Wertminderung durch Zungenverletzung eines Reitpferdes

Erschienen am 10.11.2021

Zungenverletzungen sind bei Pferden nicht selten. Die können sich Pferde selbst beibringen, aber auch durch Artgenossen oder auch durch Reiterhand verursacht sein. Bei Haftungsfragen stellt sich das Problem einer eventuellen Wertminderung.

Die veterinärmedizinische Beurteilung  

Soweit Gegenstand von Rechtsstreitigkeiten Zungenverletzungen von Reitpferden sind, liest man regelmäßig, dass das verletzte Pferd nicht mehr beeinträchtigt ist, wenn die Verletzung der Zunge ausgeheilt ist. Die Gutachter gehen übereinstimmend davon aus, dass auch bei einer vernarbten, über die gesamte Breite der Zunge verlaufende Schädigung weder das Fressverhalten noch das Verhalten unter dem Reiter negativ beeinflusst wird.

Es ist deswegen auch schwerlich nachvollziehbar, wenn der Käufer eines Pferdes argumentiert, er habe einen Schadensersatzanspruch gegenüber dem Tierarzt, der bei einer tierärztlichen Kaufuntersuchung eine abgeheilte Verletzung der Zunge nicht bemerkt oder jedenfalls nicht dokumentiert hat.

Die Wertminderung

In einem vom Landgericht Nürnberg-Fürth entschiedenen Rechtsstreit (RdL 2021, 68) war das Gericht davon ausgegangen, dass der Bereiter dem ihm anvertrauten Pferd durch die Verwendung eines sehr scharfen Gebisses eine querverlaufende Schädigung der Zunge zugefügt hat.
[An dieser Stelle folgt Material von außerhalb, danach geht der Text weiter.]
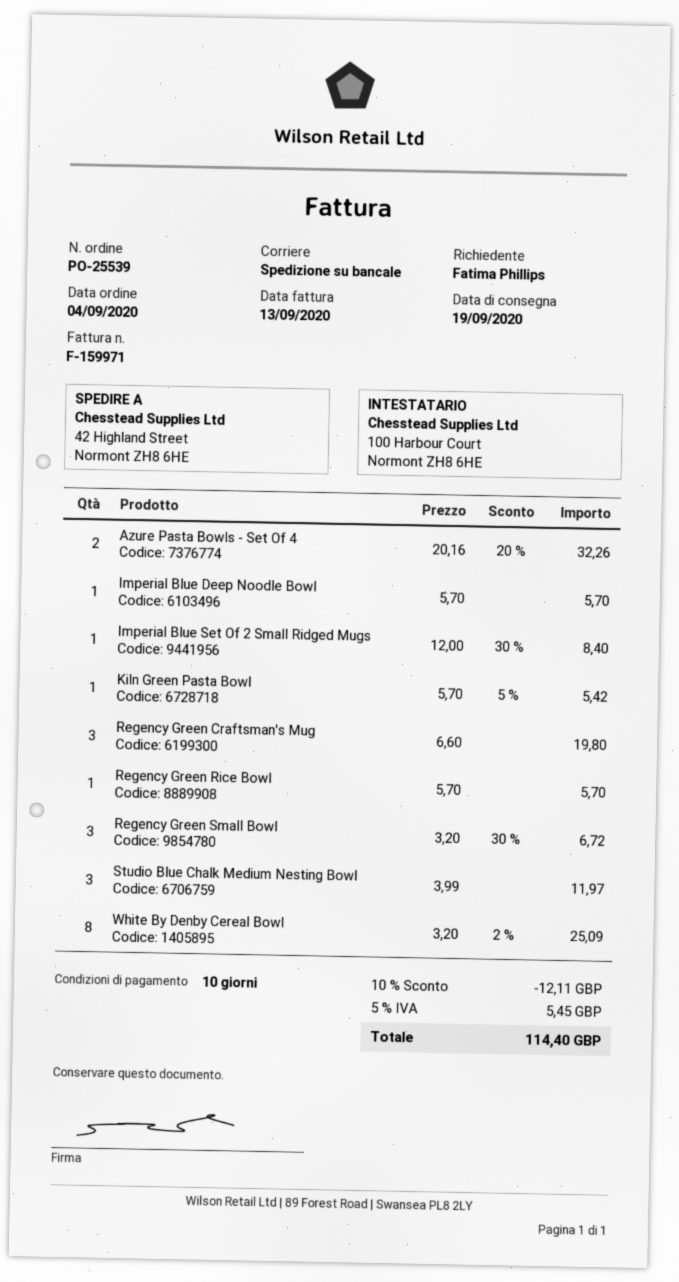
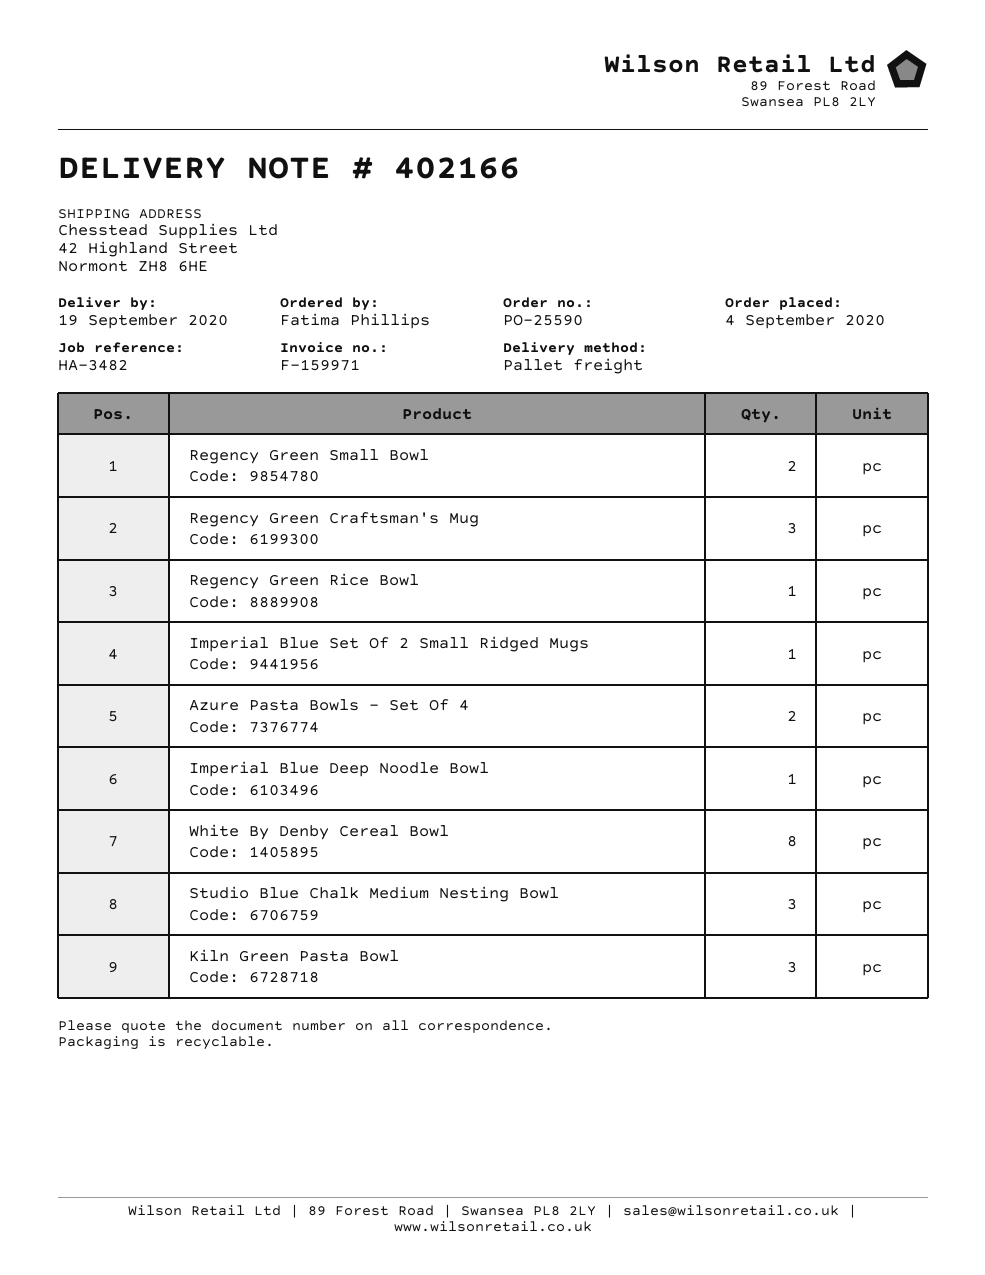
order number: PO-25539 -> PO-25590
Kiln Green Pasta Bowl: 1 -> 3
Regency Green Small Bowl: 3 -> 2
Die war nach wenigen Wochen vollständig verheilt, wies aber unverändert eine Narbe auf. Der Eigentümer beanspruchte Schadensersatz wegen nach seiner Auffassung dauerhaft verbliebener Wertminderung.

Das Gericht sah sich veranlasst, ein Sachverständigengutachten einzuholen. Der beklagte Berufsreiter hat sich mit dem Argument verteidigt, von einer Wertminderung könne keine Rede sein, weil das Pferd nicht beeinträchtigt sei, was auch durch ein tierärztliches Gutachten ausdrücklich bestätigt worden war. Der Veterinärmediziner kam zu dem Ergebnis, dass die Narbe auf das Verhalten des Pferdes unter dem Sattel so wenig einen negativen Einfluss habe wie auf das Wohlbefinden des Pferdes.

Das Gericht ließ auch das Argument nicht gelten, dass die abgeheilte Zungenverletzung keinen Mangel im Sinne des Gewährleistungsrechts darstelle, weil es sich lediglich um eine Abweichung von der physiologischen Norm handelte. Zwar sei die Verletzung eines Tieres nicht in jeder Hinsicht dem Schaden einer Sache, etwa einem Kraftfahrzeug, gleichzustellen. Andererseits könne aber die Rechtsprechung, die für Sachen entwickelt wurde, auf Tiere übertragen werden. Beim Minderwert handele es sich um eine Minderung des Verkaufswertes, die trotz völliger Instandsetzung einer Sache bzw.

Ausheilung eines Lebewesens allein deshalb verbleibe, weil ein großer Teil potenzieller Kaufinteressenten eine den Preis beeinflussende Abneigung gegen den Erwerb eines vormals beschädigten Fahrzeuges oder verletzten Tieres habe.

Die Höhe der Wertminderung

Es erscheint auf den ersten Blick paradox, dass einerseits objektiv keine Beeinträchtigung des Pferdes festgestellt werden kann, andererseits aber eine Wertminderung zur Höhe errechnet werden soll. Der vom Gericht mit der Erstellung eines Gutachtens beauftragte Sachverständige meinte, es sei von einer Wertminderung von 10 % bis 15 % des Verkehrswertes auszugehen. Auch wenn man zugrunde lege, dass weder das Fressverhalten, noch die reiterliche Nutzung durch die ausgeheilte Zungenverletzung dauerhaft beeinträchtigt werde, könnte die sensible Zurückhaltung von Kaufinteressenten eine Wertminderung rechtfertigen.

Ergebnis

Das Gericht folgte den Ausführungen der Sachverständigen und gelangte zu dem Ergebnis, dass der Berufsreiter 10 % des ermittelten Verkehrswertes als Entschädigung zu zahlen habe.